International interests aside, AMT reported Q3 results that were met with subdued but positive reactions from analysts.  According to Barclays’ analyst Amir Rozwadowski, American posted results above their forecasts on property revenue, EBITDA, and Consolidated AFFO.

“Property Revenue of $1,752M was 1.4% above our estimate,” Rozwadowski said. “Adjusted EBITDA of $1,095M was 0.9% above our $1,085M estimate, while Consolidated AFFO of $821M was 3.3% above our $795M estimate. AFFO attributable to AMT shareholders was 0.7% above our expectations leading to a beat on per share basis ($1.76 vs. our $1.75 estimate). Of note, during the quarter, U.S. organic tenant billings growth was consistent with last quarter’s growth rate at 7.4%.” 

The company did, however, lower the midpoint of its outlook for net income by $5 million, Rozwadowski said.

Nick Del Deo of MoffettNathanson kept it on the home turf however (USA!) saying that after a couple of relatively soft years of leasing activity, 2018 was supposed to be the year that the domestic tower industry saw a legitimate breakout in growth.
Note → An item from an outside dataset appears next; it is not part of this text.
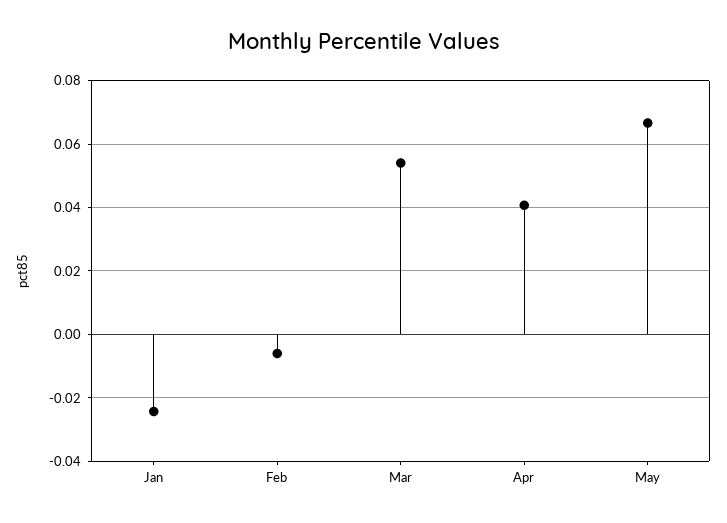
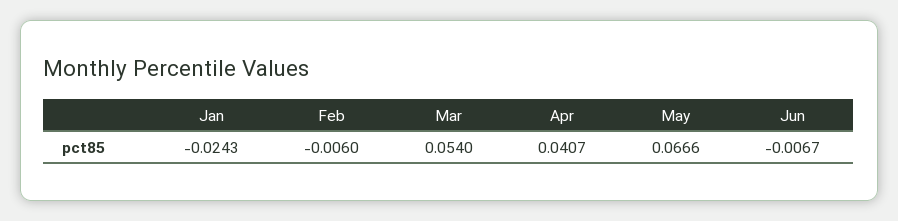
Jun: none -> -0.0067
“The stars were all aligning for a meaningful improvement: AT&T with FirstNet and the spectrum it’s piggybacking on that deployment; T-Mobile starting its 600 MHz rollout; Sprint (Sprint!) finally coming back to market after abandoning its efforts to bypass traditional towers. And yet, only one operator has delivered on that promise without any asterisks. That operator is American Tower,” Del Deo said. “American Tower had already bumped up its domestic leasing outlook for 2018 twice this year, starting at >6%, then raising it to ~6.5%, and then raising it again to ~7% with last quarter’s earnings. Domestic organic tenant billings growth was 6.9% in H1 2018, implying H2 2018 would be something similar. But apparently that wasn’t enough: today, management raised its outlook to >7%.”

Spencer Kurn of New Street Research saw the results as being “solid, with organic growth beating on LatAm strength (US was in-line), and AFFO beating on the revenue beat and lower maintenance capex.”

In India, Kurn noted, AMT reached a settlement with Tata, whereby “Tata will no longer pay 80% of their required rental revenue in exchange for 50% of their stake in ATC India and $320MM in cash.”